If you think about it, most financial products are basically insurance anyway; insurance to keep your lifestyle relatively the same after retirement, or insurance to keep your family from losing everything if you go into a nursing home. They are all meant to do the same thing: protect you and your family from a loss. If possible, it simply makes sense to purchase both insurance and financial products from the same agent, as more and more of the big insurance companies are providing financial products right along with other insurance policies.
We all know how uncertain Social Security is. Whether it will even exist at the time of your retirement is a real concern, no matter what your current age is.
Even if it is available, most people only receive around 40 percent of their pre-retirement income amount. Think about what you are living on right now, and then think about having sixty percent less available to you, sound good? Of course not, no one wants to spend their golden years scrimping and saving, they want to live better than they are now. That is where good solid planning comes into play.
Insurance protects you both in the long term and in the now. If you become sick or injured without insurance, who will pay for your medical expenses? If your home is destroyed, or your vehicle wrecked, good policies will replace those items and give you the peace of mind that your family is taken care of.
Your insurance policy can also include coverage against long term care placement or a devastating disability, both of which could eat through a family’s savings in a matter of months.
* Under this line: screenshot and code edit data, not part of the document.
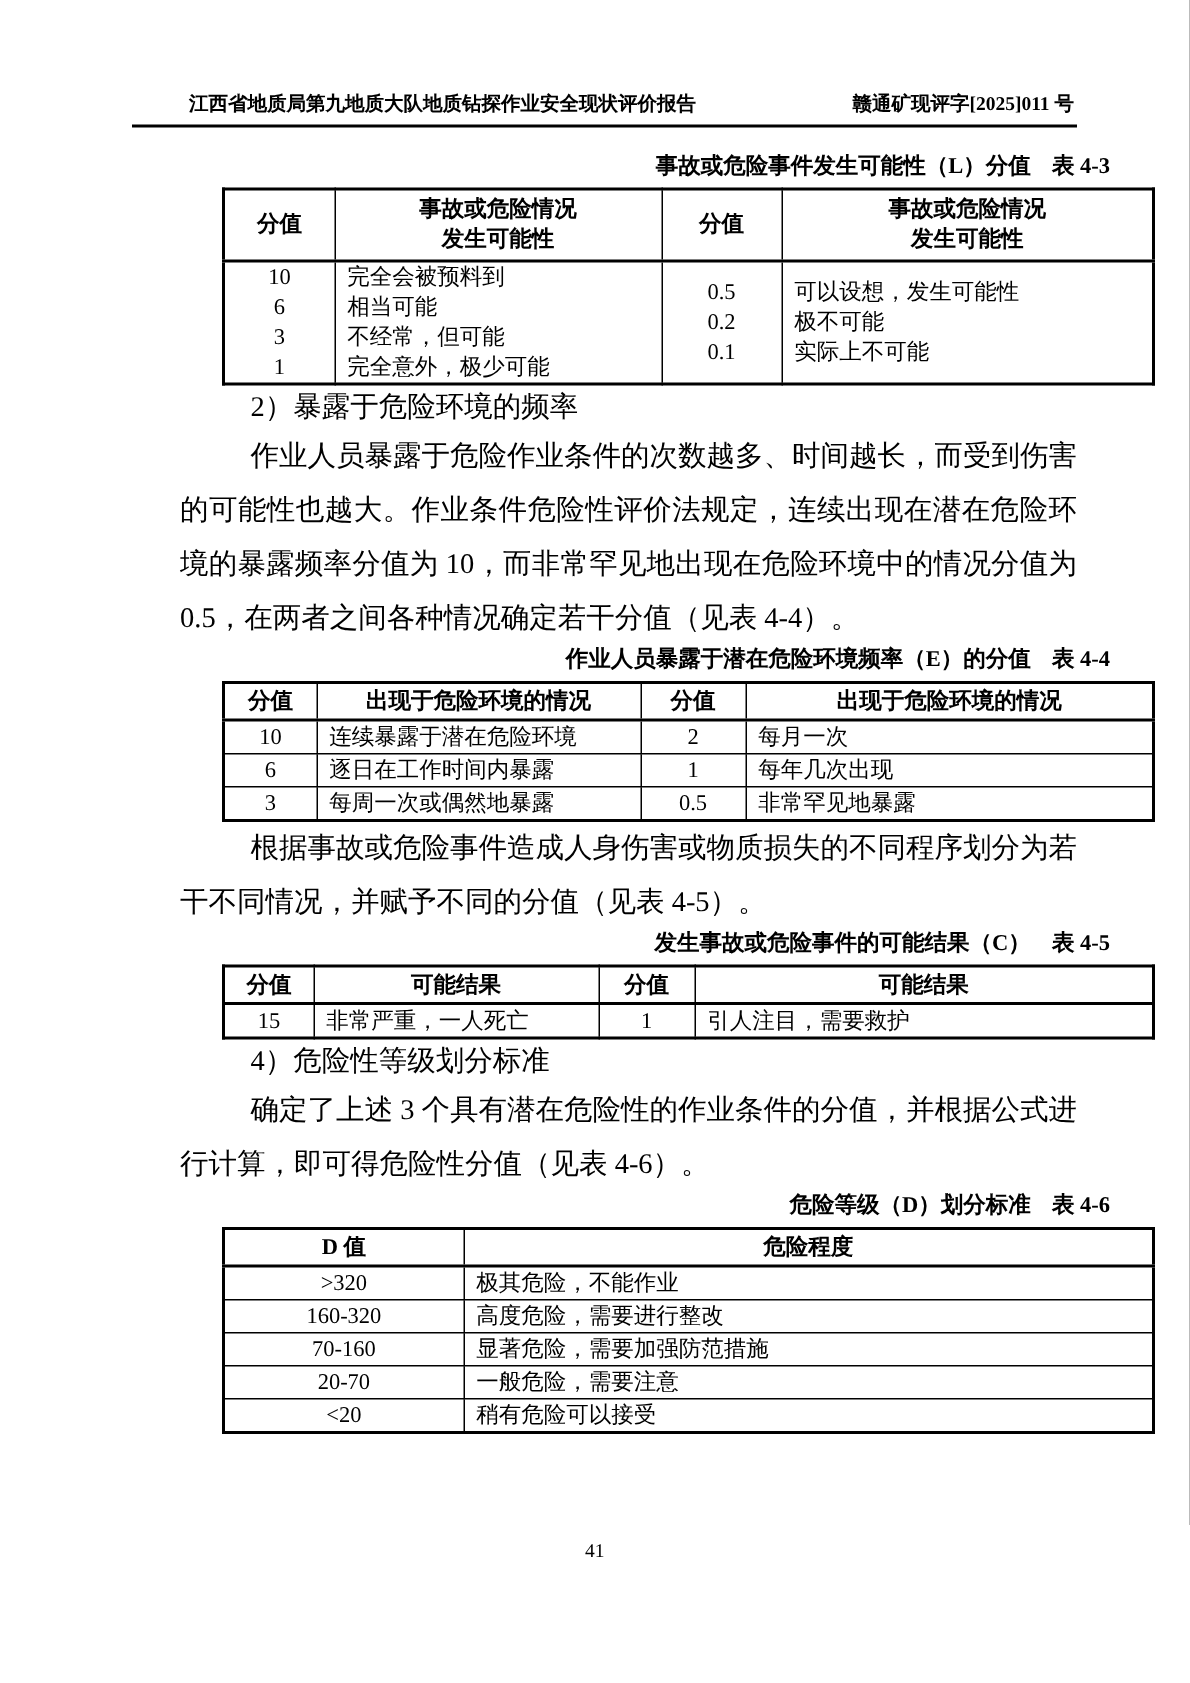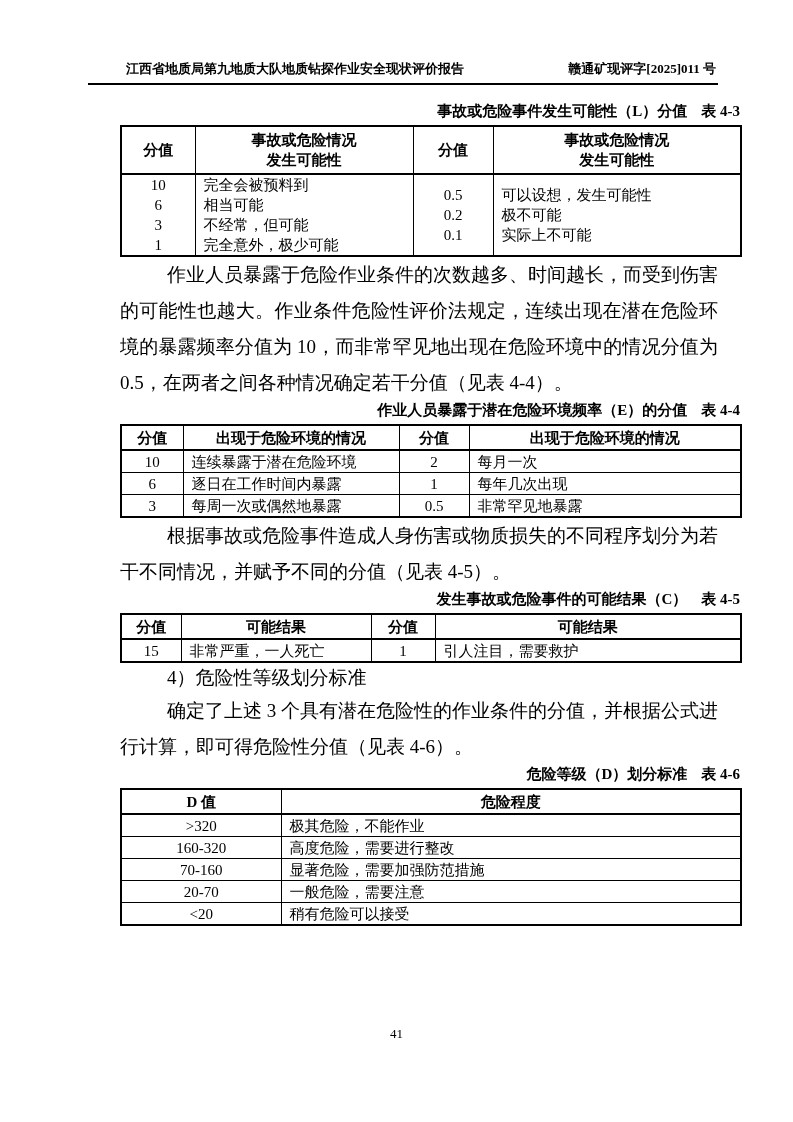--- a/index.html
+++ b/index.html
@@ -35,6 +35,7 @@
   table {
     width:620px; border-collapse:collapse; table-layout:fixed;
     border:2px solid #000;
+    margin-left:28px;
   }
   th, td {
     border:1px solid #000;

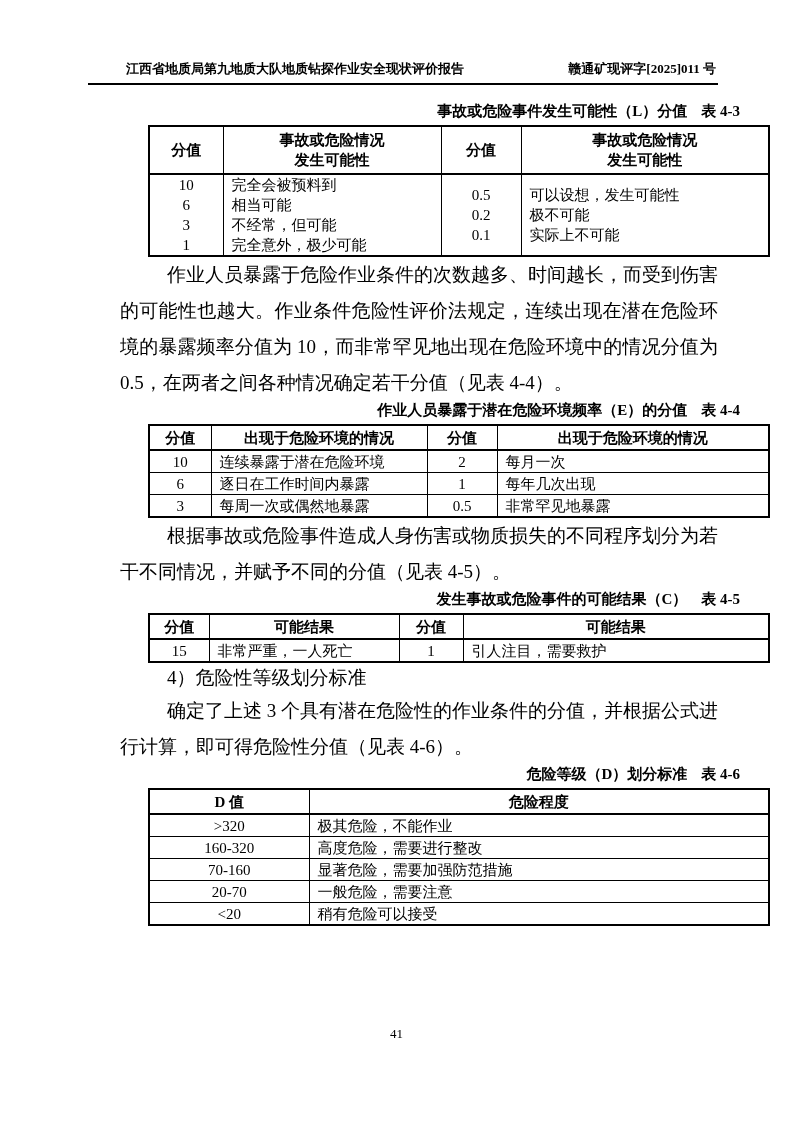--- a/index.html
+++ b/index.html
@@ -129,6 +129,7 @@
     </tbody>
       </table>
 
+    <p class="sec-heading">2）暴露于危险环境的频率</p>
     <p class="para">作业人员暴露于危险作业条件的次数越多、时间越长，而受到伤害的可能性也越大。作业条件危险性评价法规定，连续出现在潜在危险环境的暴露频率分值为 10，而非常罕见地出现在危险环境中的情况分值为 0.5，在两者之间各种情况确定若干分值（见表 4-4）。</p>
 
     <div class="table-title">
Spending a little more now can save you big money in the long run.
Most financial products, including annuities, can protect against the future spent eating cat food in a one room shack. If you plan carefully, you will be spending your golden years in relative comfort, without medical debts looming over you and without having to drastically alter your lifestyle. You should not have to give up every small luxury simply because you are retired. And planning on employer paid pensions alone is foolhardy at best. If you are lucky enough to have such a benefit in the first place, most will only cover 25 percent of your pre-retirement income. Hardly seems worth it, does it?
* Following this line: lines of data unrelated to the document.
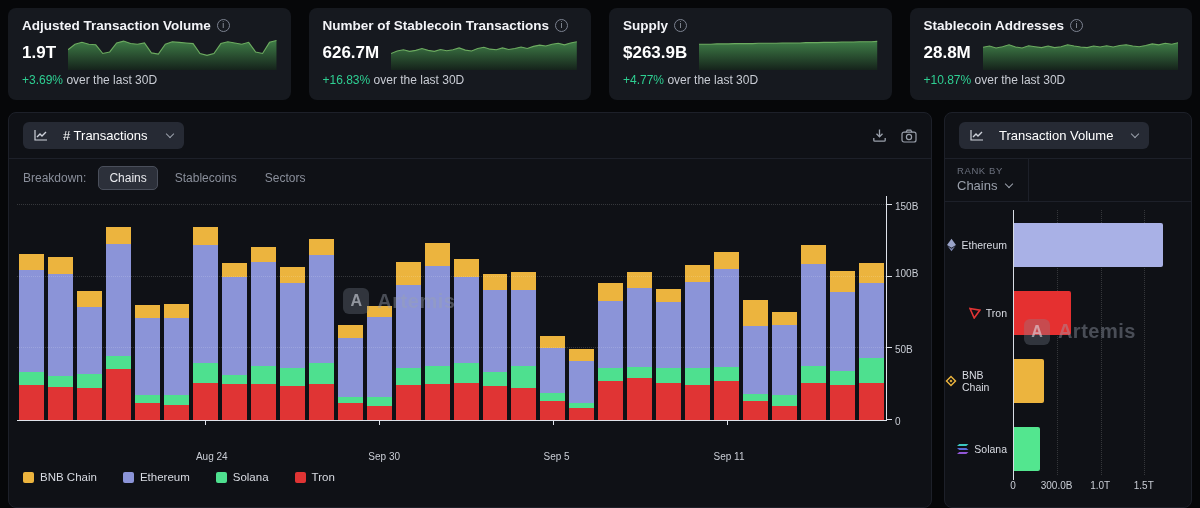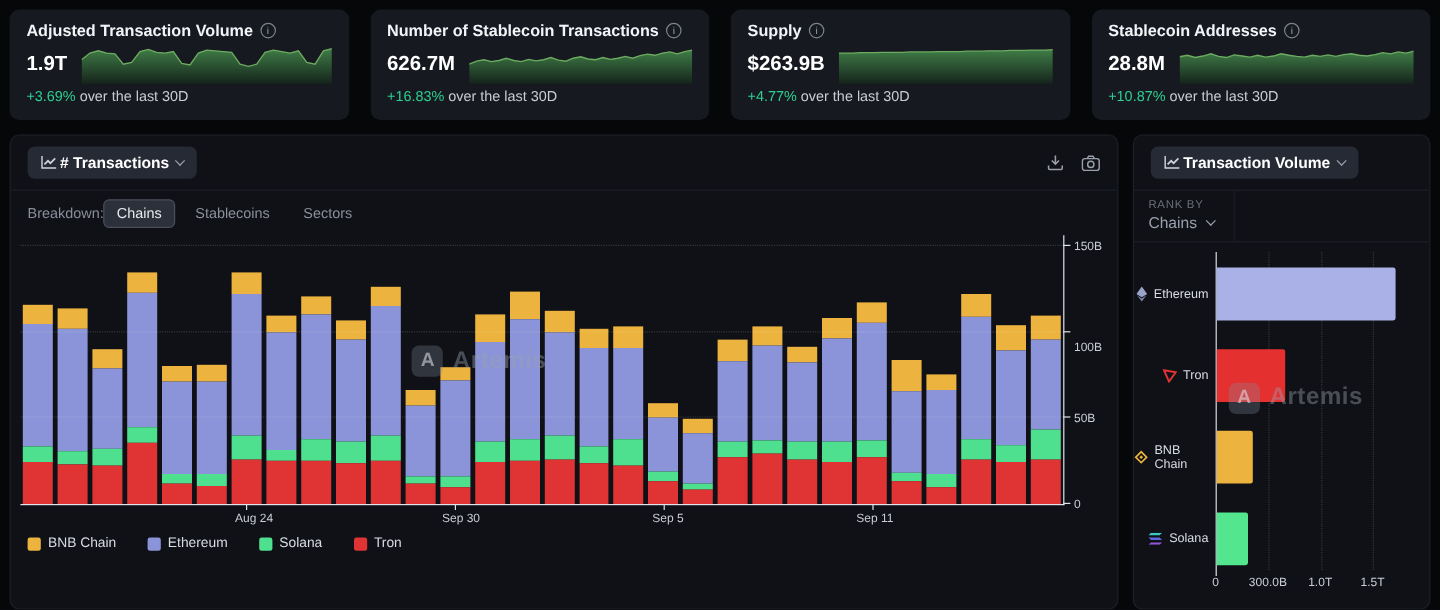--- a/index.html
+++ b/index.html
@@ -27,8 +27,8 @@
 
   .panel-header { height:46px; display:flex; align-items:center; justify-content:space-between;
                   padding:0 14px; border-bottom:1px solid #1d2029; }
-  .chart-select-btn { display:flex; align-items:center; gap:3px; background:#262a34; border-radius:6px;
-                      padding:6px 11px; font-weight:bold; font-size:13px; color:#fff; cursor:pointer; }
+  .chart-select-btn { display:flex; align-items:center; gap:16px; background:#262a34; border-radius:6px;
+                      padding:6px 11px; font-weight:normal; font-size:13px; color:#fff; cursor:pointer; }
   .header-actions { display:flex; align-items:center; gap:14px; }
   .icon-btn { display:flex; align-items:center; cursor:pointer; }
 

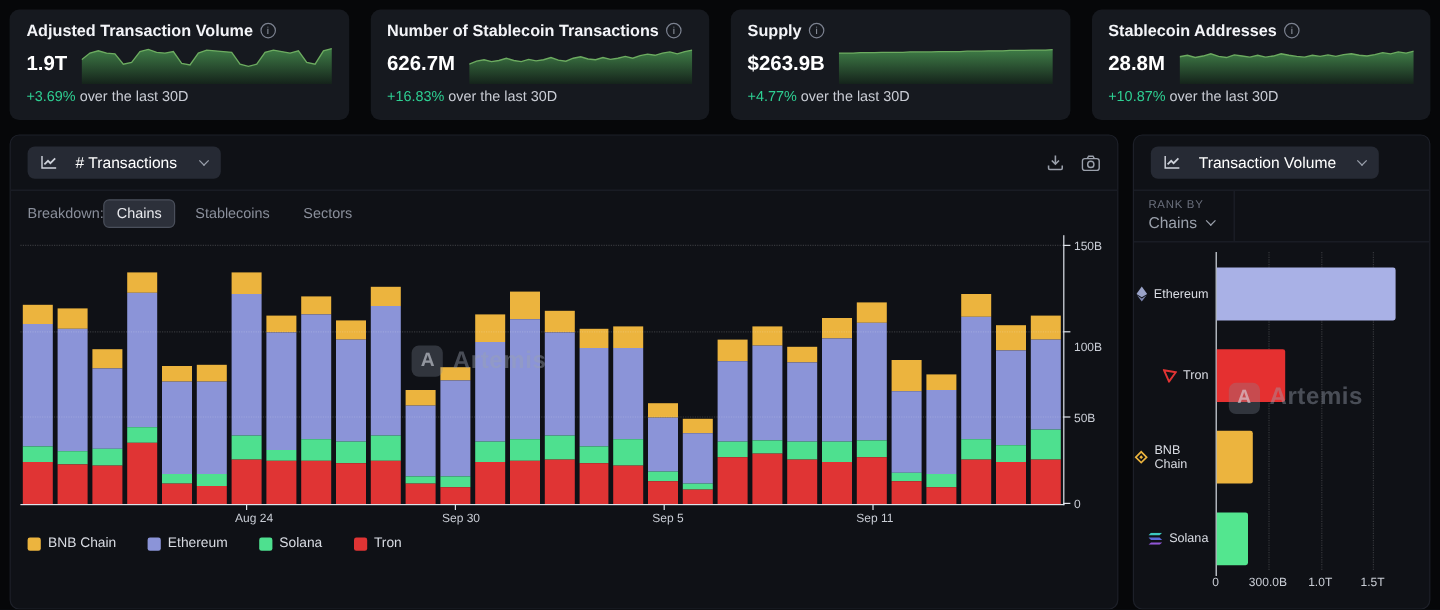--- a/index.html
+++ b/index.html
@@ -40,7 +40,7 @@
   .control-label { font-size:9.5px; letter-spacing:0.6px; color:#6b707d; }
   .control-value { font-size:13px; color:#d6d9e0; display:flex; align-items:center; gap:6px; margin-top:2px; }
 
-  .breakdown-row { display:flex; align-items:center; gap:0; padding:7px 14px 6px 14px; }
+  .breakdown-row { display:flex; align-items:center; gap:12px; padding:7px 14px 6px 14px; }
   .breakdown-label { font-size:12px; color:#8a8f9b; }
   .pill { padding:4px 10px; border-radius:5px; font-size:12px; color:#8a8f9b; border:1px solid transparent; cursor:pointer; }
   .pill.active { background:#2c303a; border:1px solid #4a4f5b; color:#e9eaee; }

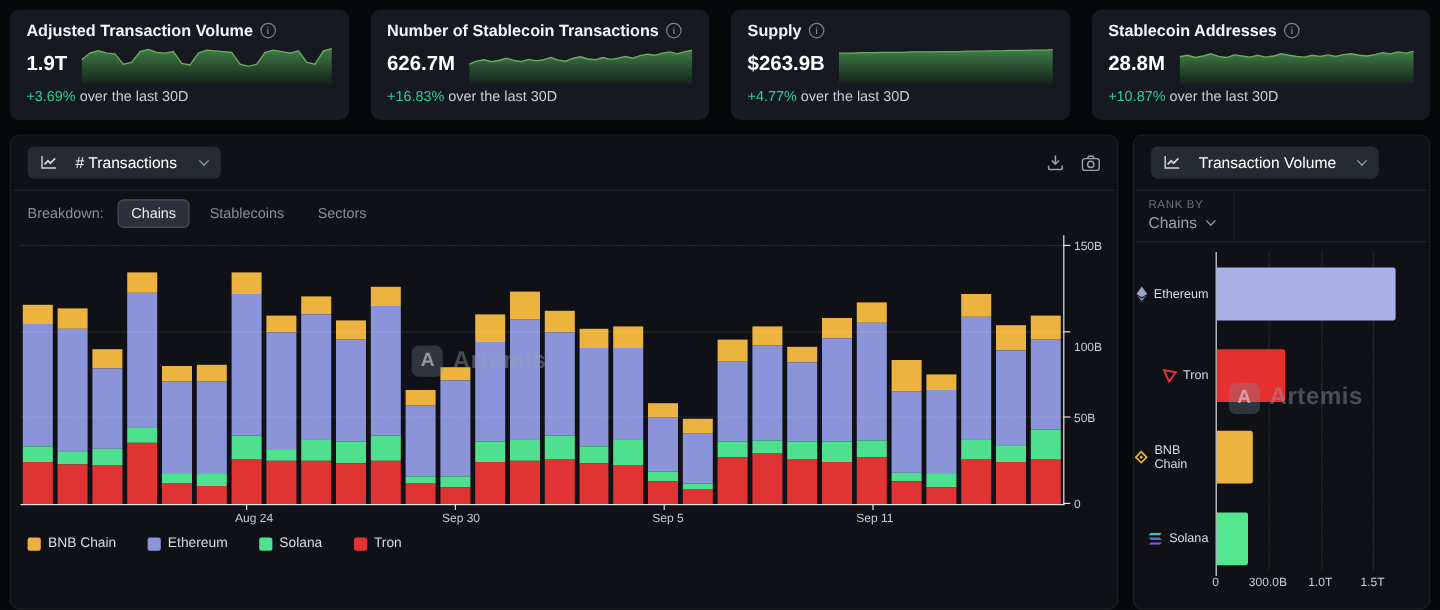--- a/index.html
+++ b/index.html
@@ -424,7 +424,7 @@
       <div class="yaxis" id="yaxis">
           <span class="ylabel" style="bottom: 0px;">0</span>
           <span class="ylabel" style="bottom: 71.6667px;">50B</span>
-          <span class="ylabel" style="bottom: 131px;">100B</span>
+          <span class="ylabel" style="bottom: 148px;">100B</span>
           <span class="ylabel" style="bottom: 215px;">150B</span>
         </div>
     </div>

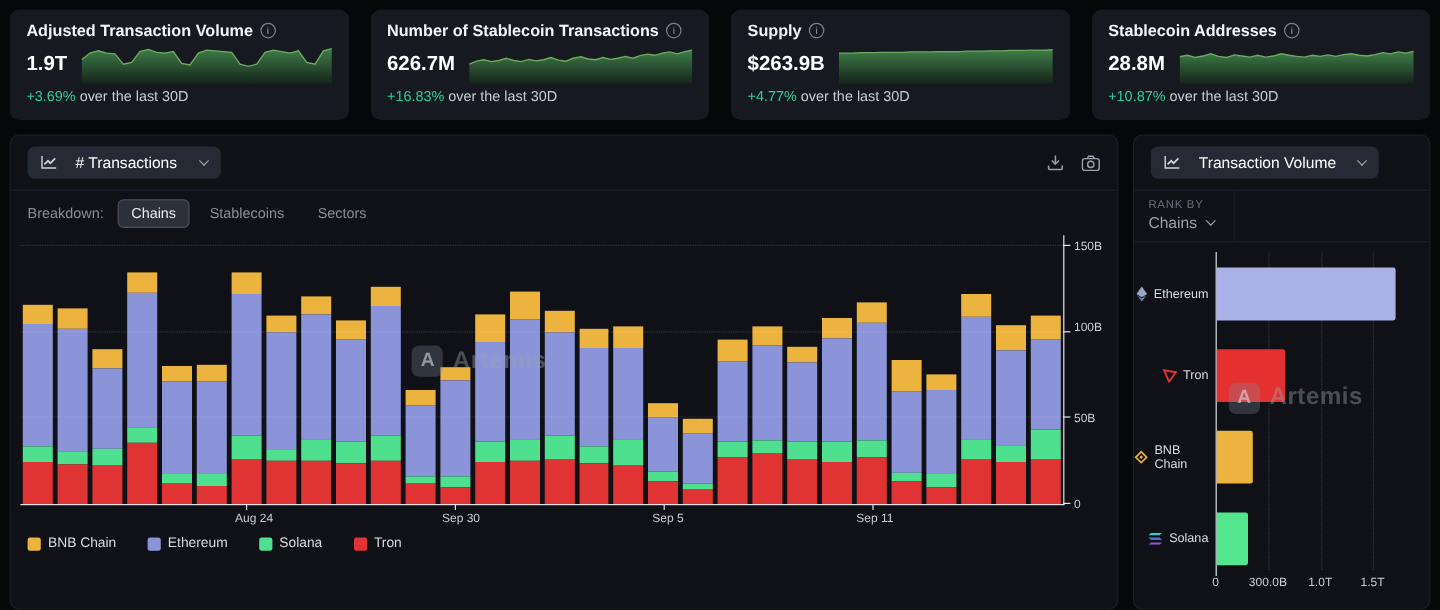--- a/index.html
+++ b/index.html
@@ -55,7 +55,7 @@
   .xtickmark { position:absolute; bottom:-5px; width:1px; height:5px; background:#dfe3ea; }
   .yaxis { width:44px; position:relative; height:225px; }
   .ylabel { position:absolute; left:8px; font-size:10px; color:#c9cdd5; transform:translateY(50%); }
-  .xrow { display:flex; height:22px; }
+  .xrow { display:flex; height:22px;margin-top:24px; }
   .xarea { flex:1; position:relative; margin-left:8px; margin-right:44px; }
   .xlabel { position:absolute; top:6px; transform:translateX(-50%); font-size:10px; color:#c9cdd5; white-space:nowrap; }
A financial planner can provide you with the best plan for your own personal situation, as well as advise you about how much and what type of insurance you need. Buying both types of products can insure that you do not needlessly double up on one or the other, and that you are covered for all contingencies. But there might be some problems with this practice.
Just as there is no truly “perfect” marriage, the joining of financial planning and insurance can have its problems.
If you go to a financial investment broker, he or she will, of course, push more of the financial products on you, as their commission for these is usually higher than insurance policies. The available insurance from such places is limited, and in some cases, not worth the added expense. The same thing can also be said for insurance agencies that carry financial products. They may not be as well informed about the financial products that they offer, and will emphasize the insurance aspect. Some companies have separate departments for each category, so that you can use the same company but talk to experts in their respective field.